Data to process »
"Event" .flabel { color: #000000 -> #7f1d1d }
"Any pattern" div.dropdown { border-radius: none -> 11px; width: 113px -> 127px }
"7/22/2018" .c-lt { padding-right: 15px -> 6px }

---

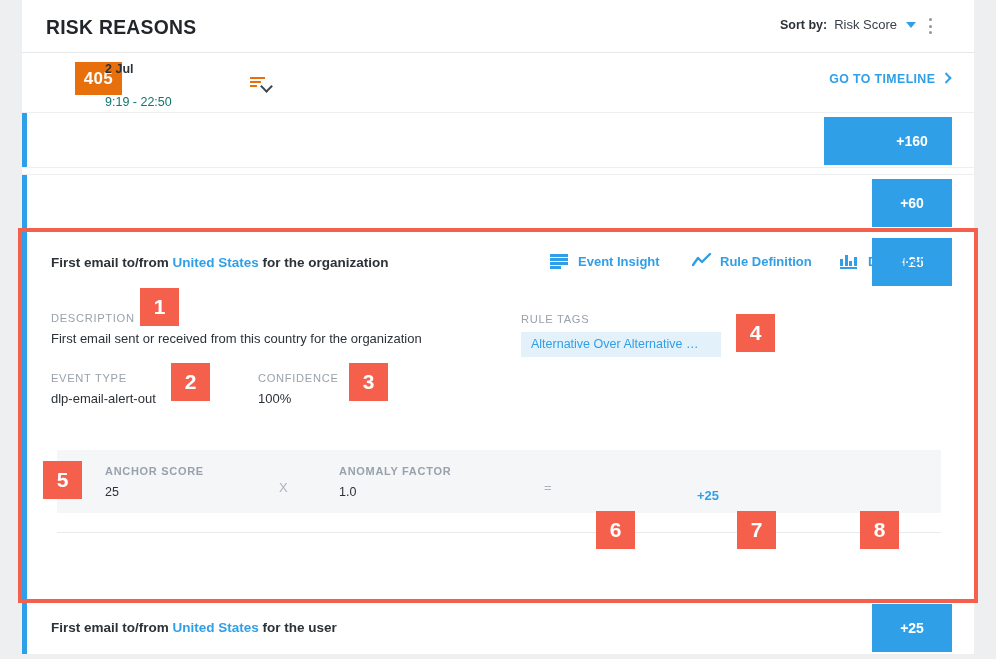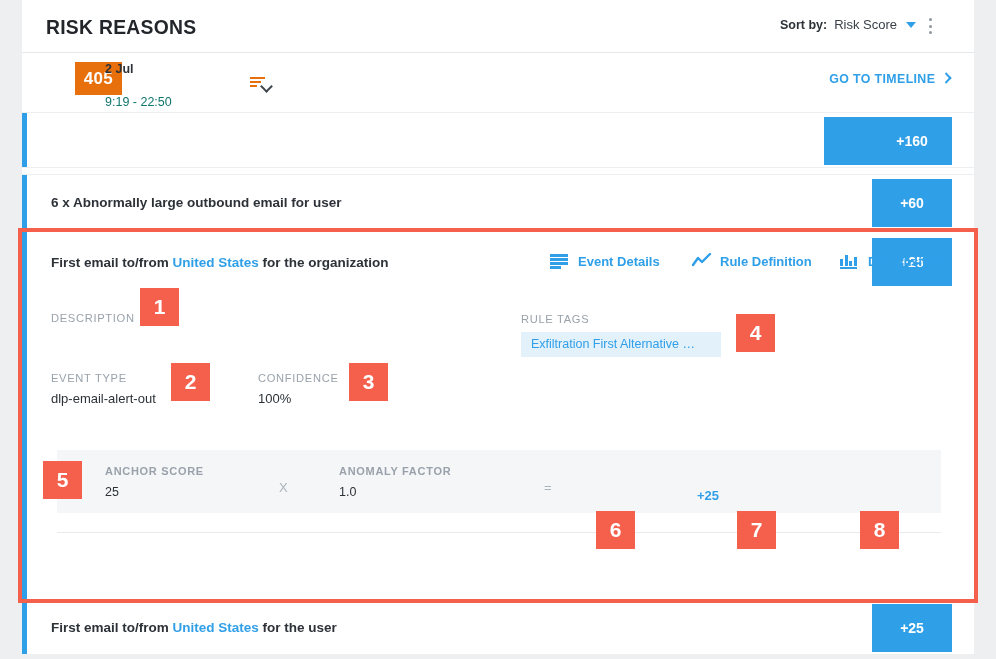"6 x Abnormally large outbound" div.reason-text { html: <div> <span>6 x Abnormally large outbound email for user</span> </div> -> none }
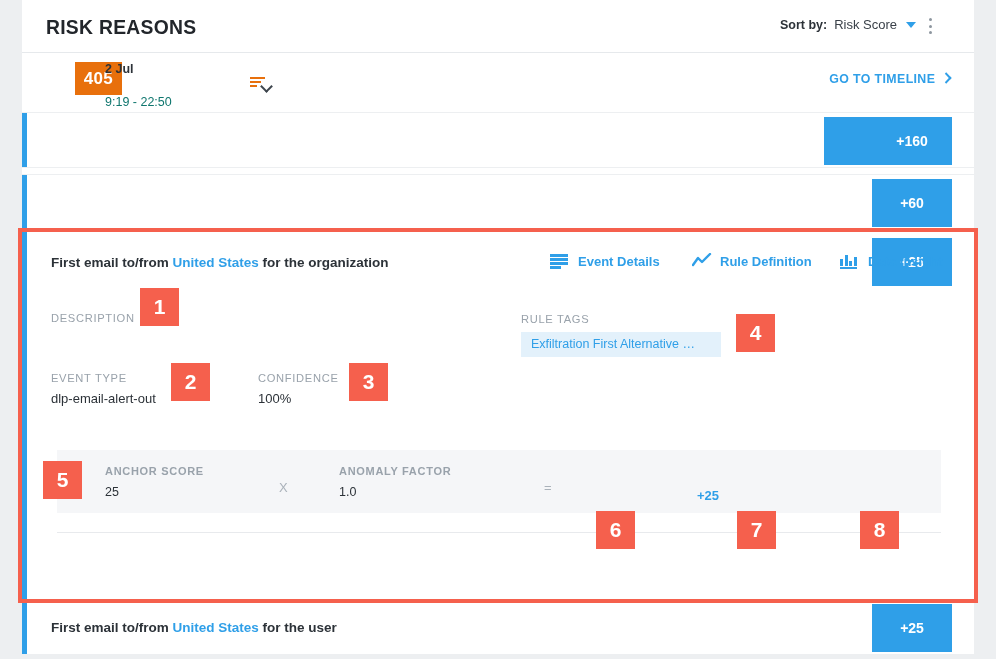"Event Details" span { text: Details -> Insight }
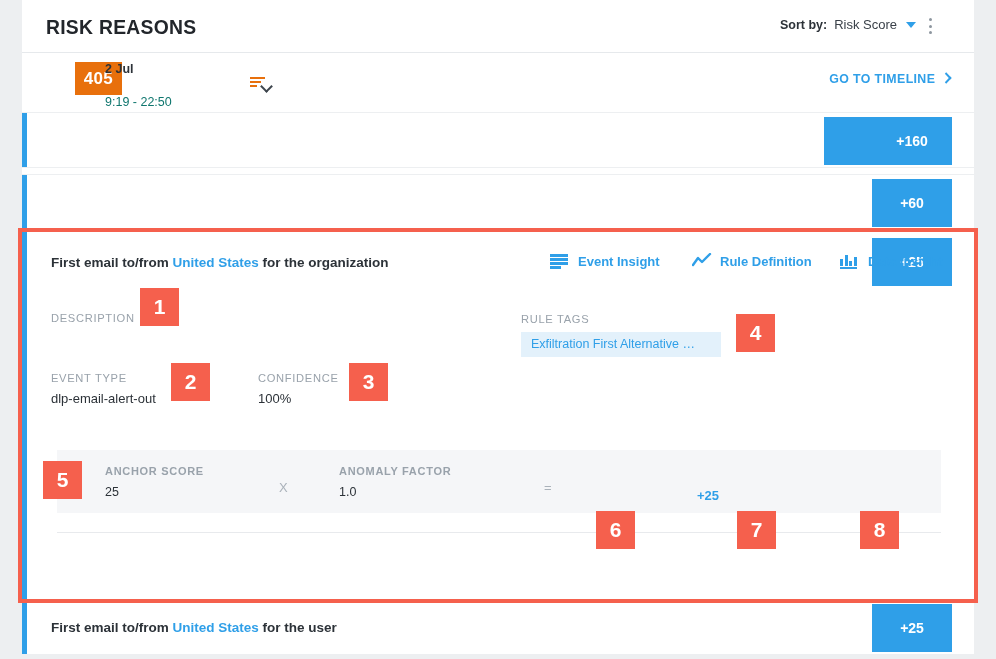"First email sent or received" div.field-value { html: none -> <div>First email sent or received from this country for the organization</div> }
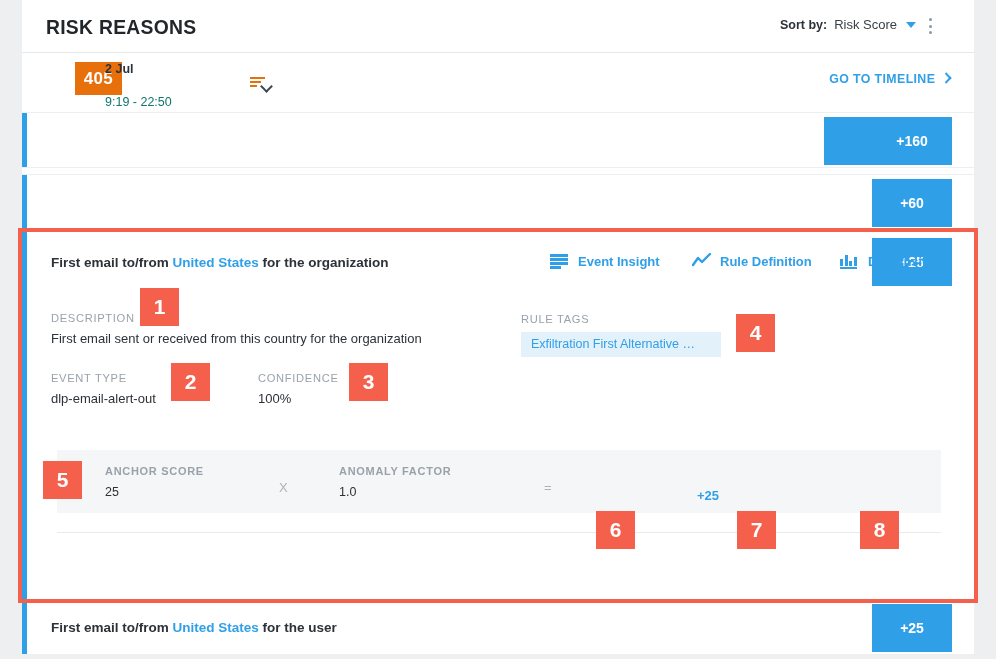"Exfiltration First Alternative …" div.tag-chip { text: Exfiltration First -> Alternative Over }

What to work on » Exact copy, pictures excluded: every line above from the one containing "html: none ->" to the one containing "text: Exfiltration First", inclusive, and nothing more.

Exercise result »
"First email sent or received" div.field-value { html: none -> <div>First email sent or received from this country for the organization</div> }
"Exfiltration First Alternative …" div.tag-chip { text: Exfiltration First -> Alternative Over }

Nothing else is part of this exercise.